Parmi les innovations les plus significatives que la méthode systémique a introduites dans le travail de supervision, c’est le recours au langage métaphorique. La métaphore a un statut intermédiaire entre deux types de pensée : la pensée sémantique, logique et analytique d’une part, et de l’autre, la pensée analogique, celle de la sensorialité, de l’imagination, de l’émotion. Pour quelles bonnes raisons le langage métaphorique se révèle-t-il si précieux ?
Lorsqu’un médecin assistant présente une situation problématique, il rapporte devant le superviseur et le groupe sa vision sémantique du cas. Il raconte ce qui arrive à son patient. Si sa présentation demeure confuse, le langage métaphorique permet de se forger une vision et un vécu fort différents par rapport à ceux qui surviennent après la description verbale du cas. La sculpture, notamment, exprime ce qui n’est pas accessible à la parole : elle favorise l’émergence du non-dit, lié le plus souvent à des fantasmes de rupture, de violence, d’abandon, de mort.
Nous n’entrerons pas dans les détails techniques de la méthode ; nous en illustrerons un résultat interpellant.
Un médecin assistant nous a relaté la situation d’un homme de 42 ans. Ouvrier en fin de droits, il sait qu’il connaîtra l’assistance publique. Il est marié et père de deux enfants. Après un accident, il a eu mal ; il a peiné à l’ouvrage ; depuis trois ans il n’a plus pu travailler. Toutes les assurances lui ont nié un statut de malade : les recours en justice jusqu’au Tribunal Fédéral ont échoué ; il voit pointer la misère. Son caractère, âpre et ingrat, a froissé collègues, avocats, assureurs. Son généraliste aux abois l’adresse au service ; la situation est confiée au jeune médecin qui, d’emblée, ressent un rejet envers cet homme. Il le décrit blessé dans son corps, certes, mais aussi dans sa pensée, dans le contact qu’il établit, même s’il ne sait pas dire pourquoi.
Nous décidons de procéder à une sculpture. Notre collègue est invité à représenter dans l’espace la situation clinique actuelle.
Le médecin assistant connaît la méthode. Il demande à divers membres du groupe d’«incarner» les personnages impliqués dans la situation.
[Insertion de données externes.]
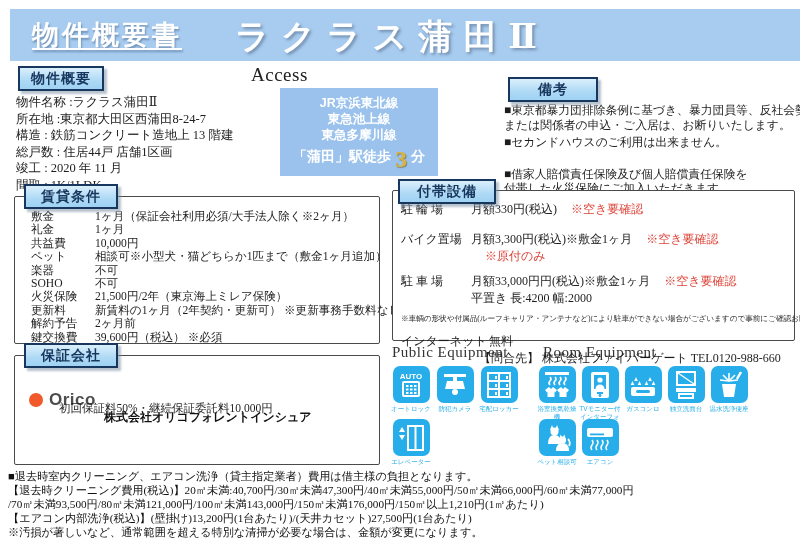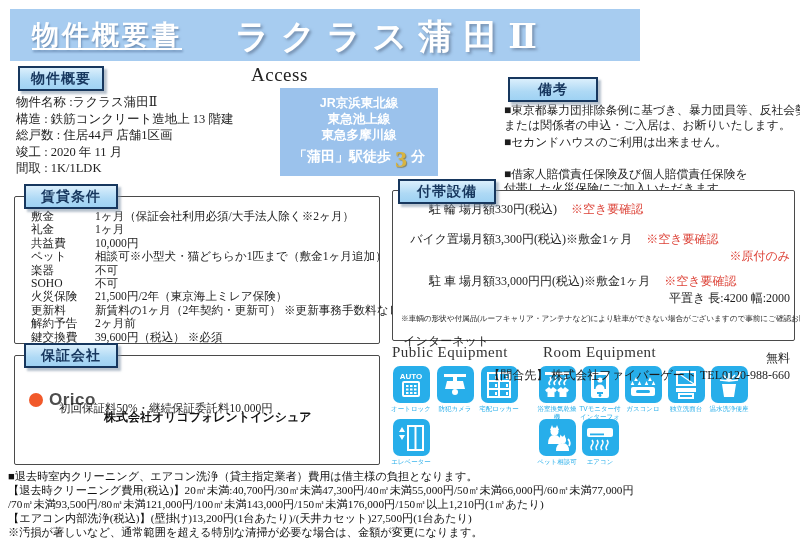--- a/index.html
+++ b/index.html
@@ -10,7 +10,7 @@
     font-family:"Liberation Serif","DejaVu Serif",serif; color:#222;
   }
   
-  .banner { position:absolute; left:10px; top:9px; width:630px; height:52px; background:#a7ccf0; }
+  .banner { position:absolute; left:10px; top:9px; width:790px; height:52px; background:#a7ccf0; }
   .doc-label {
     position:absolute; left:22px; top:8px;
     font-family:"Liberation Sans","DejaVu Sans",sans-serif;

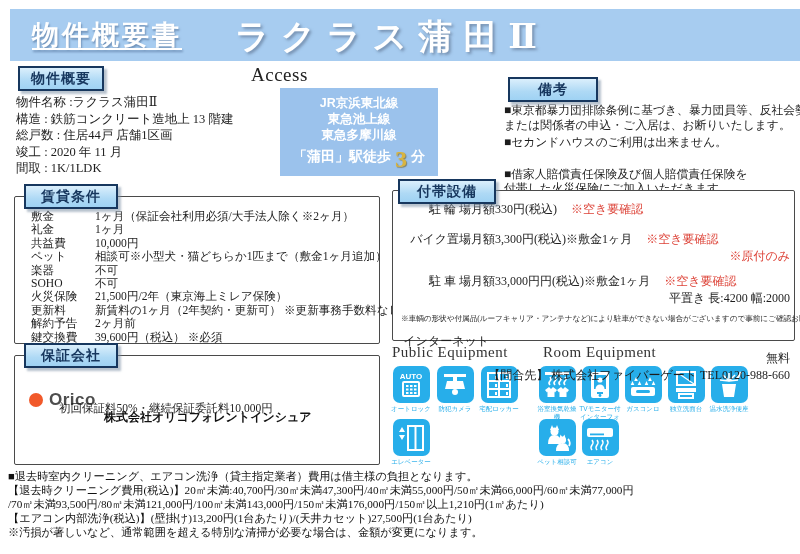--- a/index.html
+++ b/index.html
@@ -101,6 +101,7 @@
   <div class="tab" style="left:18px; top:66px; width:86px;">物件概要</div>
   <div class="ov-lines">
     <div>物件名称 :ラクラス蒲田Ⅱ</div>
+    <div>所在地 :東京都大田区西蒲田8-24-7</div>
     <div>構造 : 鉄筋コンクリート造地上 13 階建</div>
     <div>総戸数 : 住居44戸  店舗1区画</div>
     <div>竣工 : 2020 年 11 月</div>

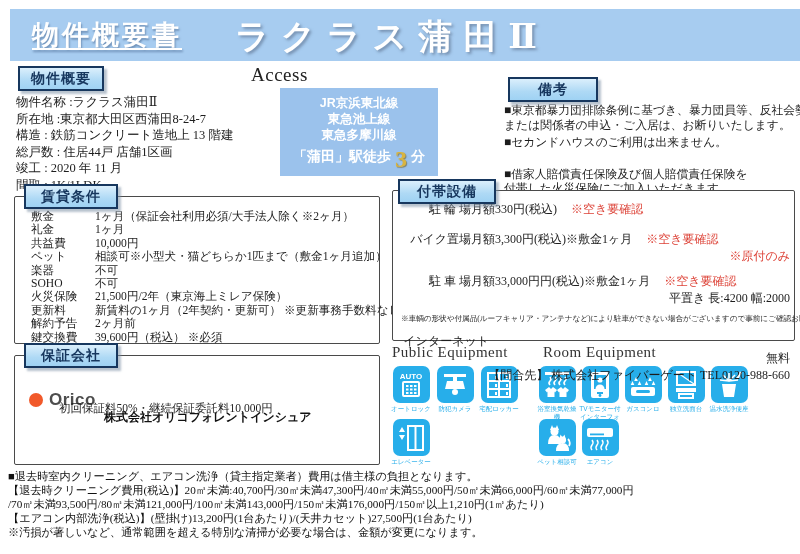--- a/index.html
+++ b/index.html
@@ -175,7 +175,7 @@
   </div>
   <div class="tab" style="left:24px; top:184px; width:94px;">賃貸条件</div>
 
-  <div class="obox" style="left:392px; top:190px; width:403px; height:151px;text-align:right;">
+  <div class="obox" style="left:392px; top:190px; width:403px; height:151px;">
     <div class="fac-body">
       <div class="frow">
         <span class="flabel">駐 輪 場</span>

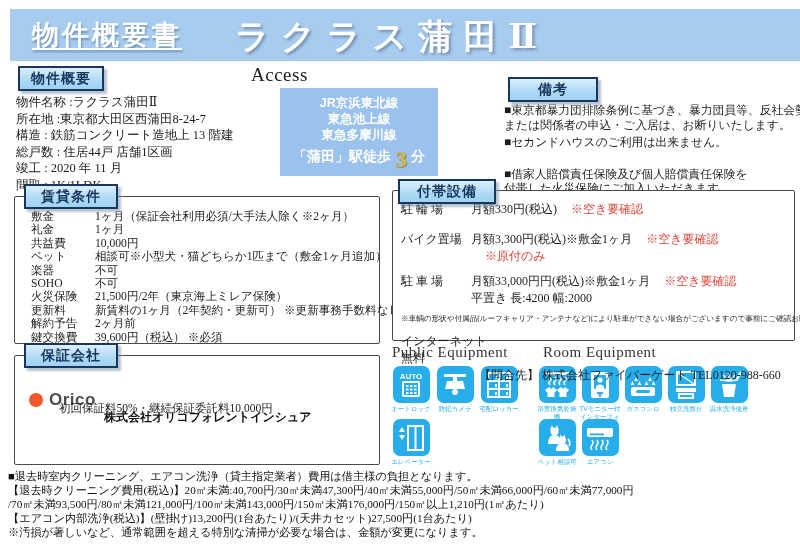--- a/index.html
+++ b/index.html
@@ -69,7 +69,7 @@
   .fline2.redonly { color:#dd4338; margin-left:84px; }
   .gap-s { height:13px; } .gap-m { height:8px; }
   .car-note { font-size:7.7px; color:#2a2a2a; margin-top:7px; white-space:nowrap; letter-spacing:-.1px; }
-  .inet-row { display:flex; margin-top:9px;flex-direction:column; }
+  .inet-row { display:flex; margin-top:9px; }
   .inet-label { width:88px; flex:none; }
   .inet-contact { margin-left:78px; white-space:nowrap; }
Il place rapidement le patient assis au milieu ; derrière lui le généraliste qui lui met une main sur l’épaule. Plus loin il place la femme du patient et derrière elle, l’un de ses deux garçons. Enfin il se met lui-même en face du malade. Après de longues secondes de centration sur ses propres émotions, chaque personnage du groupe sculpté partage son vécu.
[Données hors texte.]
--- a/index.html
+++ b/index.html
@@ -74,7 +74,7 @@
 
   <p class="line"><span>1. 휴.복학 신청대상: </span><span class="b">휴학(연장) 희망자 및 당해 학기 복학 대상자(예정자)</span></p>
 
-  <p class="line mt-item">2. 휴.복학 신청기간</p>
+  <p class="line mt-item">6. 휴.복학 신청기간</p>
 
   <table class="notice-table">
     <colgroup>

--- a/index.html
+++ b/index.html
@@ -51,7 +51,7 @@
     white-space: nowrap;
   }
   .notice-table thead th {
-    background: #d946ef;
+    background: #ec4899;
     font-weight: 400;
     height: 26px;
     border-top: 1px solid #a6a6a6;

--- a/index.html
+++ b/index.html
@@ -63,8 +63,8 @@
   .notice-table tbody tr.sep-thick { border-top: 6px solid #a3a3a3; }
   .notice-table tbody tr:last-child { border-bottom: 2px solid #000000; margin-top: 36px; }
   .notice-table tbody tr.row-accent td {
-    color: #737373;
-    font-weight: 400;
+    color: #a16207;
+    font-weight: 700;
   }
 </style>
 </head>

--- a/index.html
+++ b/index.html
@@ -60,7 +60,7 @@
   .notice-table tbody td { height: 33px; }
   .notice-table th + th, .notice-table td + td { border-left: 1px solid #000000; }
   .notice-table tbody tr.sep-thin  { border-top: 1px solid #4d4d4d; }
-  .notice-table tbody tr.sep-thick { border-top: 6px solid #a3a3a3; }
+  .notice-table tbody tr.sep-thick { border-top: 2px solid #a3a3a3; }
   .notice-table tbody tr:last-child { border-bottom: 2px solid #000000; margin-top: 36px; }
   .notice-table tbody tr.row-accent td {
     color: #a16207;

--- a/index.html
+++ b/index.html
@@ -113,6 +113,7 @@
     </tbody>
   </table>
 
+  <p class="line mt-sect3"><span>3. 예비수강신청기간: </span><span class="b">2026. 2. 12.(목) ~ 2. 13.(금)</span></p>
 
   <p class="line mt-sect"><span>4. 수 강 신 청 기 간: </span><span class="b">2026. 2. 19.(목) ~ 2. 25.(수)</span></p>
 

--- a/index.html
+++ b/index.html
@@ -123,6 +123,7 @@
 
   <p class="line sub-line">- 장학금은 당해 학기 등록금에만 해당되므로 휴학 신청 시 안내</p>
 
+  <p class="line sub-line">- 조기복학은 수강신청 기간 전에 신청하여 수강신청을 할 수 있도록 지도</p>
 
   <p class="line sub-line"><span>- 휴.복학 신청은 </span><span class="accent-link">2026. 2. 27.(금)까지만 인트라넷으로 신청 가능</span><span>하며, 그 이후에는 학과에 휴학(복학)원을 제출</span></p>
Nous frappe alors l’inattendu, l’insupportable malaise de la collègue qui incarne la femme du patient. Elle se sent terrorisée par des menaces muettes, déchirantes. Une émotion intolérable ronge ses vertèbres, peut-être comme la douleur ronge celles du patient.
C’est un passage dramatique et éclairant. Le rejet perçu par le médecin assistant est réel ; nous pouvions comprendre qu’il n’ait pas envie de le revoir, ni de s’en occuper. Ce patient se distingue des autres patients douloureux ; il fait peur. C’est le malaise profond lors de la sculpture qui nous le fait suspecter. La violence semble bien se répercuter sur la femme et l’enfant. Dès lors, l’objectif thérapeutique ne peut pas se limiter à comprendre la douleur du patient mais il doit nécessairement impliquer la protection de ses proches en souffrance.
Celle du médecin aussi, indicible, a jailli à travers l’émotion dramatique de la collègue qui, elle, a pu l’exprimer. Drôle de métier que le nôtre. Et ingrat. Toujours exposé, souvent en peine. Comme nos patients, même les plus déplaisants.